Exercise brief – From the first line to the last, restate the material word for word, omitting pictures.

######

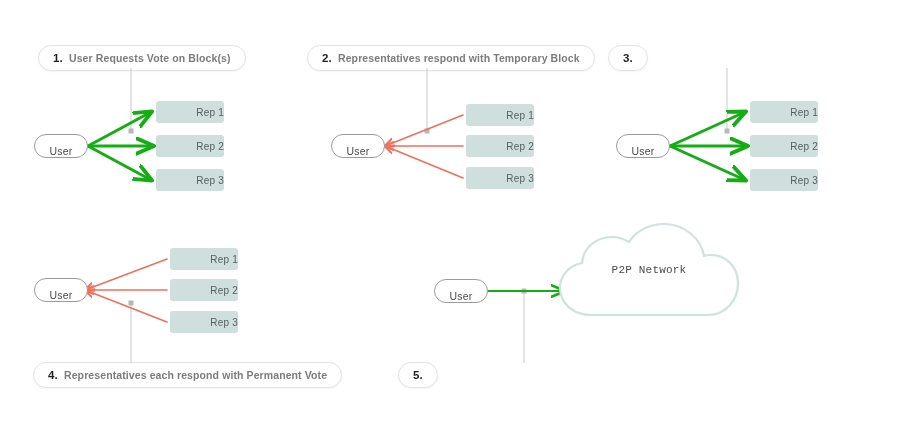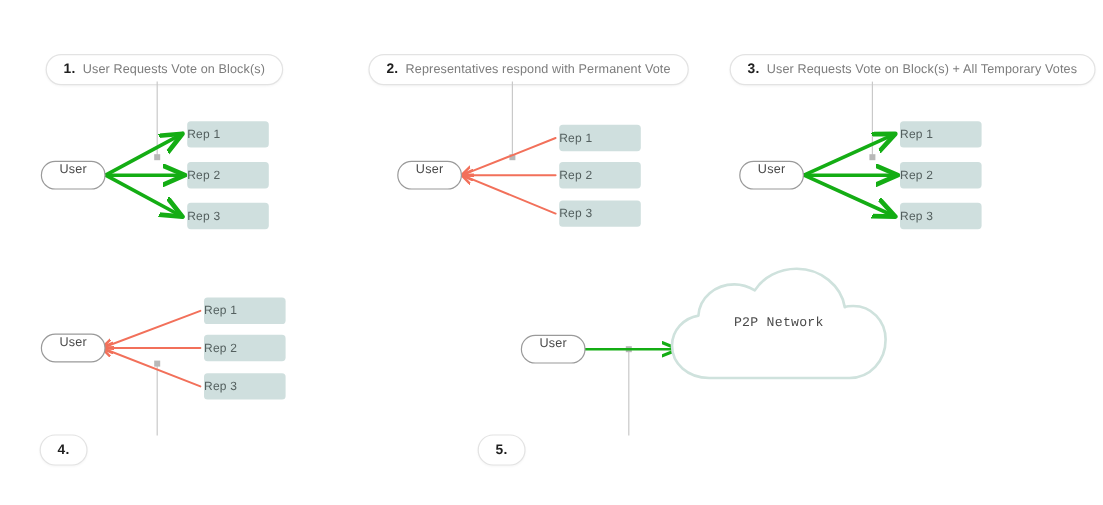--- a/index.html
+++ b/index.html
@@ -47,7 +47,7 @@
   }
   .step-text {
     font-size: 10.5px;
-    font-weight: 400;
+    font-weight: 700;
     color: #7c7c7c;
     letter-spacing: 0.1px;
   }

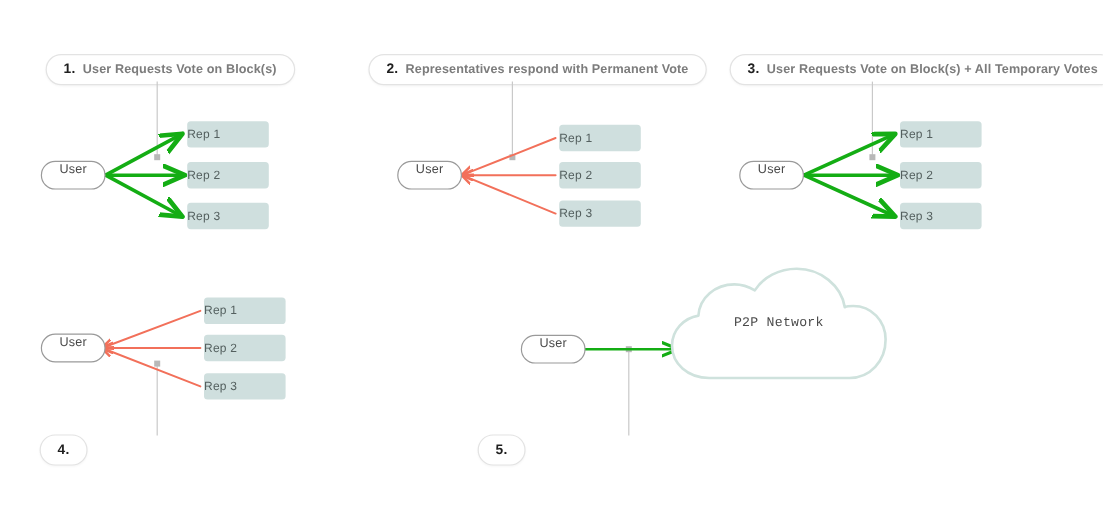--- a/index.html
+++ b/index.html
@@ -226,7 +226,7 @@
   <div class="panel">
     <div class="step-label" style="left:307px; top:45px;">
       <span class="step-num">2.</span>
-      <span class="step-text">Representatives respond with Permanent Vote</span>
+      <span class="step-text">Representatives respond with Temporary Block</span>
     </div>
     <div class="user-node" style="left:331px; top:134px;">
       <span>User</span>

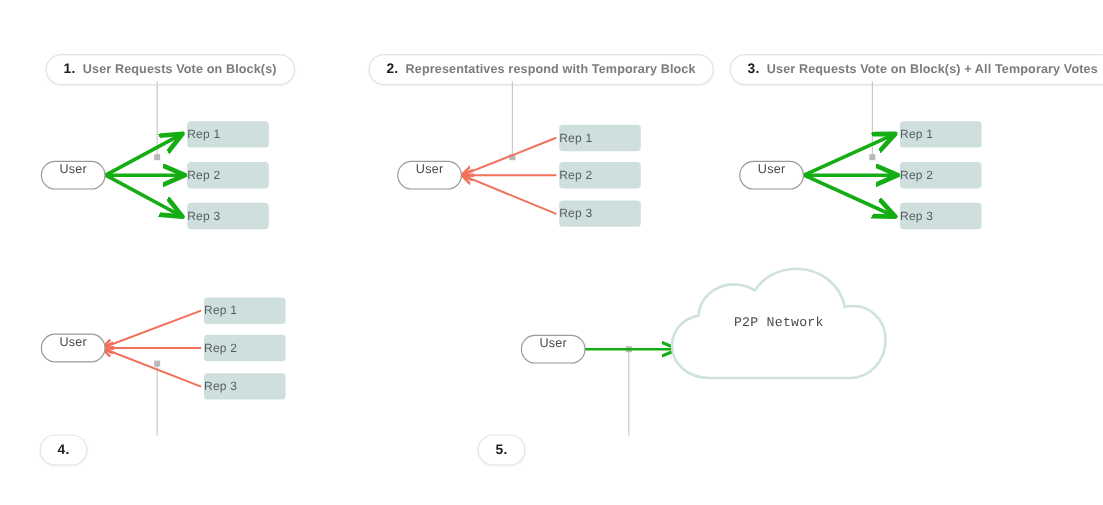--- a/index.html
+++ b/index.html
@@ -245,7 +245,6 @@
   <div class="panel">
     <div class="step-label" style="left:608px; top:45px;">
       <span class="step-num">3.</span>
-      <span class="step-text">User Requests Vote on Block(s) + All Temporary Votes</span>
     </div>
     <div class="user-node" style="left:616px; top:134px;">
       <span>User</span>

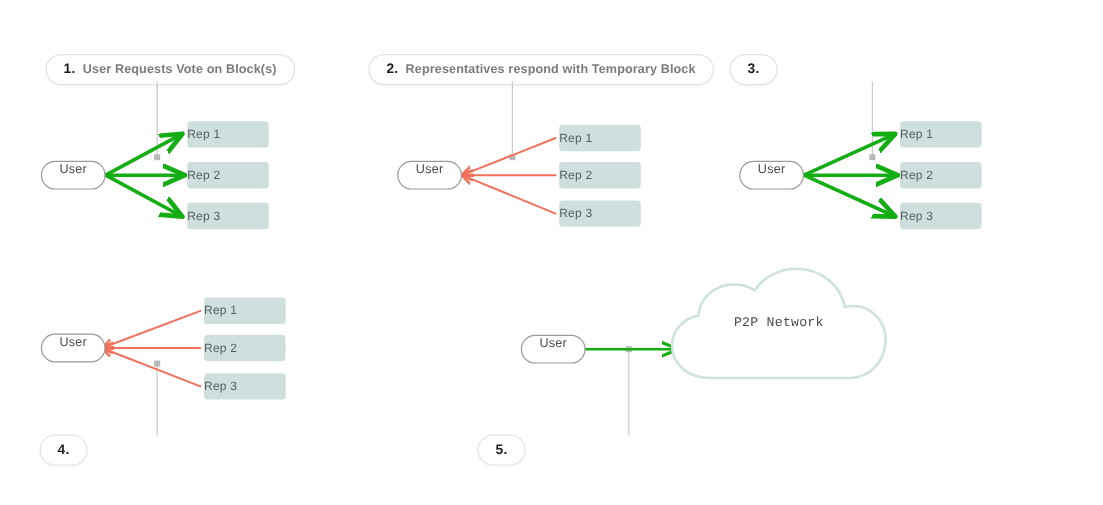--- a/index.html
+++ b/index.html
@@ -75,7 +75,7 @@
     position: absolute;
     display: flex;
     align-items: center;
-    justify-content: flex-start;
+    justify-content: flex-end;
     width: 68px;
     height: 22px;
     box-sizing: border-box;

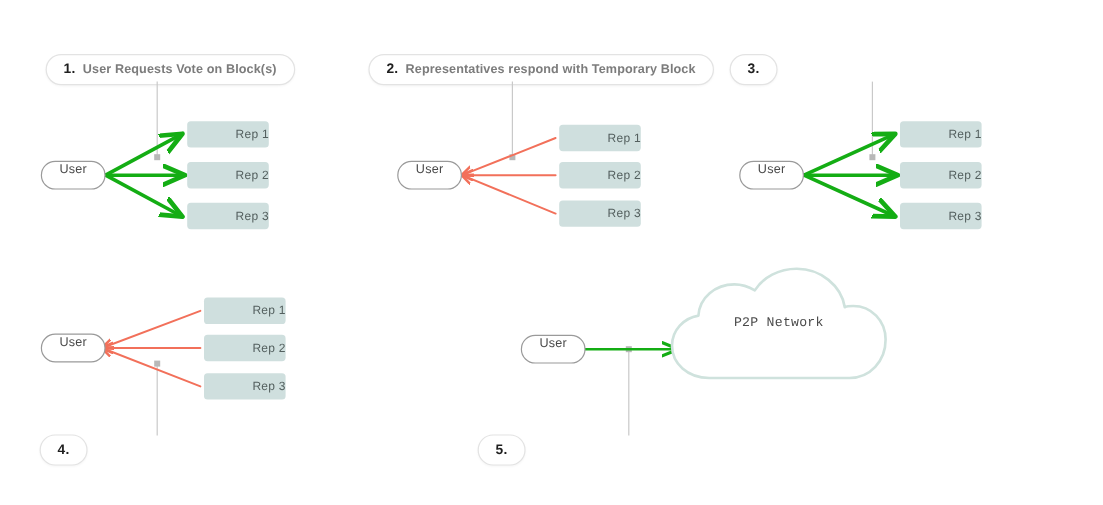--- a/index.html
+++ b/index.html
@@ -56,7 +56,7 @@
   .user-node {
     position: absolute;
     display: flex;
-    align-items: flex-start;
+    align-items: flex-end;
     justify-content: center;
     width: 54px;
     height: 24px;

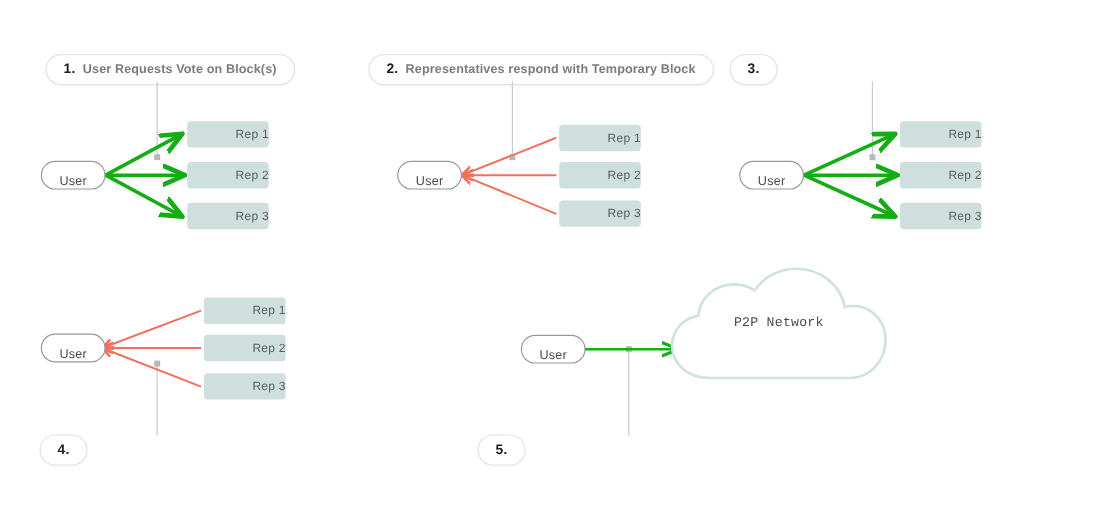--- a/index.html
+++ b/index.html
@@ -275,6 +275,7 @@
     </div>
     <div class="step-label" style="left:33px; top:362px;">
       <span class="step-num">4.</span>
+      <span class="step-text">Representatives each respond with Permanent Vote</span>
     </div>
   </div>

######

Answer space –
--- a/index.html
+++ b/index.html
@@ -47,7 +47,7 @@
   }
   .step-text {
     font-size: 10.5px;
-    font-weight: 400;
+    font-weight: 700;
     color: #7c7c7c;
     letter-spacing: 0.1px;
   }

--- a/index.html
+++ b/index.html
@@ -226,7 +226,7 @@
   <div class="panel">
     <div class="step-label" style="left:307px; top:45px;">
       <span class="step-num">2.</span>
-      <span class="step-text">Representatives respond with Permanent Vote</span>
+      <span class="step-text">Representatives respond with Temporary Block</span>
     </div>
     <div class="user-node" style="left:331px; top:134px;">
       <span>User</span>

--- a/index.html
+++ b/index.html
@@ -245,7 +245,6 @@
   <div class="panel">
     <div class="step-label" style="left:608px; top:45px;">
       <span class="step-num">3.</span>
-      <span class="step-text">User Requests Vote on Block(s) + All Temporary Votes</span>
     </div>
     <div class="user-node" style="left:616px; top:134px;">
       <span>User</span>

--- a/index.html
+++ b/index.html
@@ -75,7 +75,7 @@
     position: absolute;
     display: flex;
     align-items: center;
-    justify-content: flex-start;
+    justify-content: flex-end;
     width: 68px;
     height: 22px;
     box-sizing: border-box;

--- a/index.html
+++ b/index.html
@@ -56,7 +56,7 @@
   .user-node {
     position: absolute;
     display: flex;
-    align-items: flex-start;
+    align-items: flex-end;
     justify-content: center;
     width: 54px;
     height: 24px;

--- a/index.html
+++ b/index.html
@@ -275,6 +275,7 @@
     </div>
     <div class="step-label" style="left:33px; top:362px;">
       <span class="step-num">4.</span>
+      <span class="step-text">Representatives each respond with Permanent Vote</span>
     </div>
   </div>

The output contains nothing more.